Ma poi ti arriva una pec dell’Ufficio che ti dice: Caro Avvocato, ci porti le copie cartacee, altrimenti l’appello non parte per la Corte ed al suo cliente viene addebitata una”tassa” per copie. Allora, viene da pensare ad un avvocato di provincia come me: ma il telematico a cosa serve? Le copie possono farsele da soli oppure consultare l’atto nel PC. Con tutta evidenza, nel tempo del telematico, la testa è ancora al cartaceo e l’obbligo ricade sul legale. Ma questo sarebbe nulla. Sul legale ricade non solo il mero invio di copie (che sarebbe ben poca cosa), ma l’invio per le vie “corrette” dell’atto in questione. E qui viene il bello. Siamo in continuo moto tra pec, portale, app e qualsiasi altra diavoleria telematica con un unico minimo denominatore: non funzionano. E fioccano le inammissibilità per ragioni che nulla hanno a che vedere con la bontà e correttezza dell’atto presentato. Qui veniamo al punto dolente molto grave e pericoloso per gli avvocati.

Il sistema telematico non chiaro e, soprattutto, non sempre sicuro, determina da un lato il pericolo per l’avvocato di depositare in tempo un atto (che scade) e dall’altro di depositarlo nei modi richiesti. A chi scrive risulta un insulto, non tanto all’avvocato, ma al cittadino che il sistema telematico non solo crei barriere e problemi tecnici, talvolta complessi, ma che sia l’avvocato (e, quindi, il cittadino) a farne le spese. La inammissibilità che ha come natura e spiegazione non l’atto, ma la modalità di deposito telematico è una norma che viola la costituzione nel principio del facile accesso alla giustizia. La Carta Costituzionale all’art. 24 sancisce un principio chiaro ed inequivocabile: vi deve essere un accesso alla giustizia per tutelare i diritti ed i cittadini devono averlo senza lacci e laccioli tantomeno telematici. Il punto è che oggi l’avvocato non solo ha tutte le responsabilità della sua professione, ma dovendo fare anche il lavoro della PA giudiziaria, si deve sobbarcare di ulteriori ed altre responsabilità. Le responsabilità sul metodo attraverso il quale si ha accesso alla giustizia.

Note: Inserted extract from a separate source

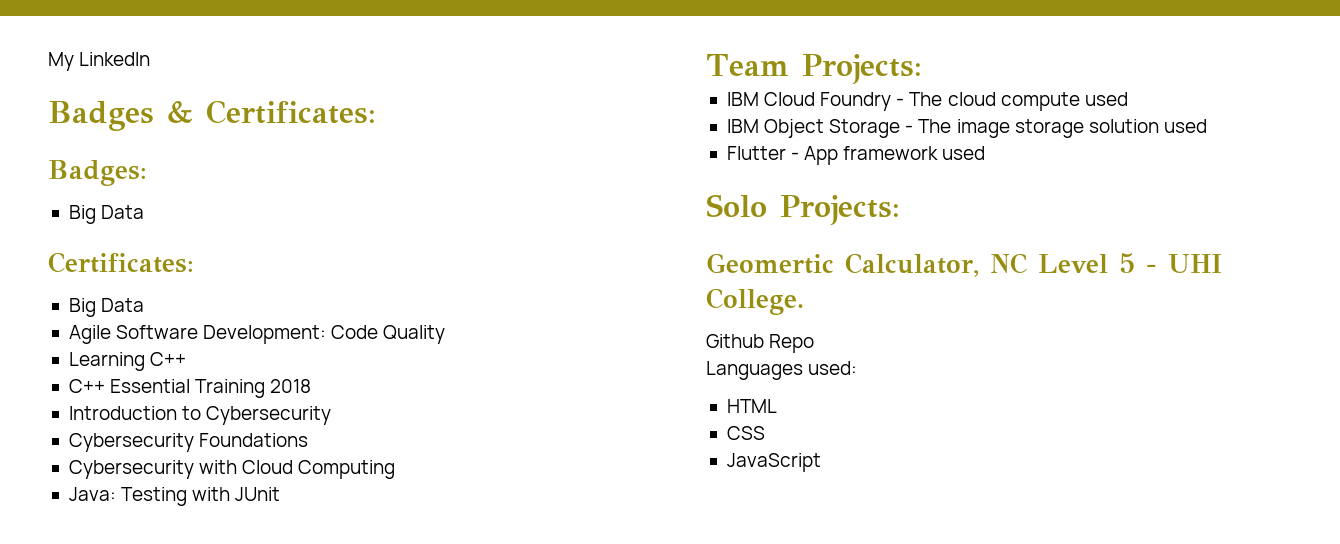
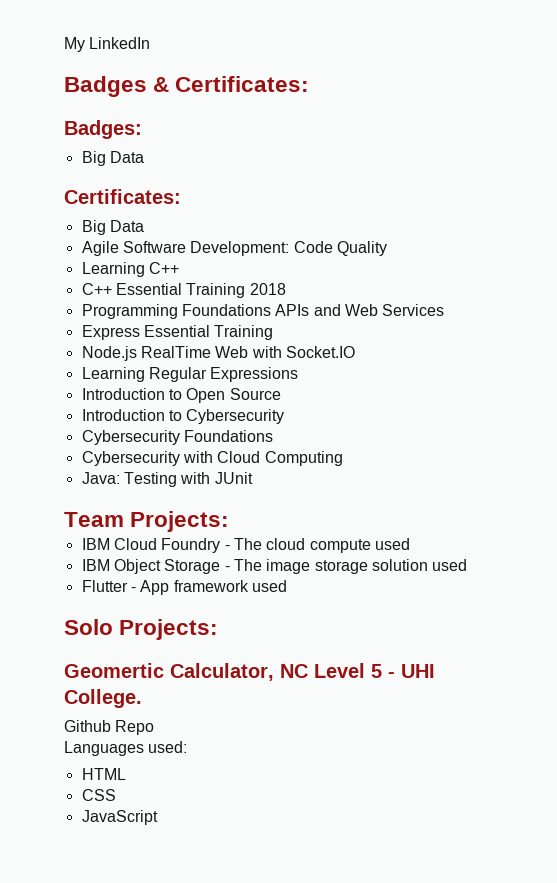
(312, 386) none -> [81,304,445,319] [81,325,274,340] [81,346,355,361] [81,367,299,382] [81,388,281,403] // Programming Foundations APIs and Web Services // Express Essential Training // Node.js RealTime Web with Socket.IO // Learning Regular Expressions // Introduction to Open Source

E questo non è tollerabile e non è pagato. Non è tollerabile non perché gli avvocati (a parte chi scrive) non abbiano competenze informatiche, ma perché ad un avvocato che difende i diritti dei cittadini che hanno diritto a difendere i loro diritti davanti alle corti nei vari giudizi non è tollerabile fare venire meno tale diritto sulla scorta di un “balzello telematico”, peraltro, è noto che non funziona. Forse molti avvocati non se ne sono accorti, ma si sono così ampliate le ipotesi di inammissibilità dell’atto e si sono ampliate con una discrezionalità della PA enorme per non dire arbitraria che rasenta l’illecito. Si è giunti al parossismo di un tecnicismo informatico che non può e non deve essere il patrimonio di tutti. Allora, viene da pensare male e viene da pensare che questa accelerazione sulla informatica, in realtà, voglia solo selezionare gli studi legali, fare vivere solo i più grandi che possono permettersi tecnici informatici in studio, ridurre gli studi, ridurre i professionisti, ridurre il numero a vantaggio di “studi imprese” che a loro volta sono manovrabili, proprio in ragione del loro peso e concentrazione. Un pensiero malizioso? Forse sì, ma è un pensiero realistico.

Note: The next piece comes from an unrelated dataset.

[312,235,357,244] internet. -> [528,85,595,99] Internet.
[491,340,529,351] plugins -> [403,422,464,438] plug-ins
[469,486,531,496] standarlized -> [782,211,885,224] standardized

Vi è un fatto e cioè una informatizzazione che, peraltro, non funziona ed il mal funzionamento lo faccia ricadere addosso al professionista è o non è in aperta violazione dell’art. 24 Cost.? Riteniamo che si stia facendo molto, ma se l’inammissibilità viene da una pec o un deposito telematico errato, l’avvocato che è in me pensa che nella patria del diritto (frase abusata) si muoia “senza diritto di difesa”.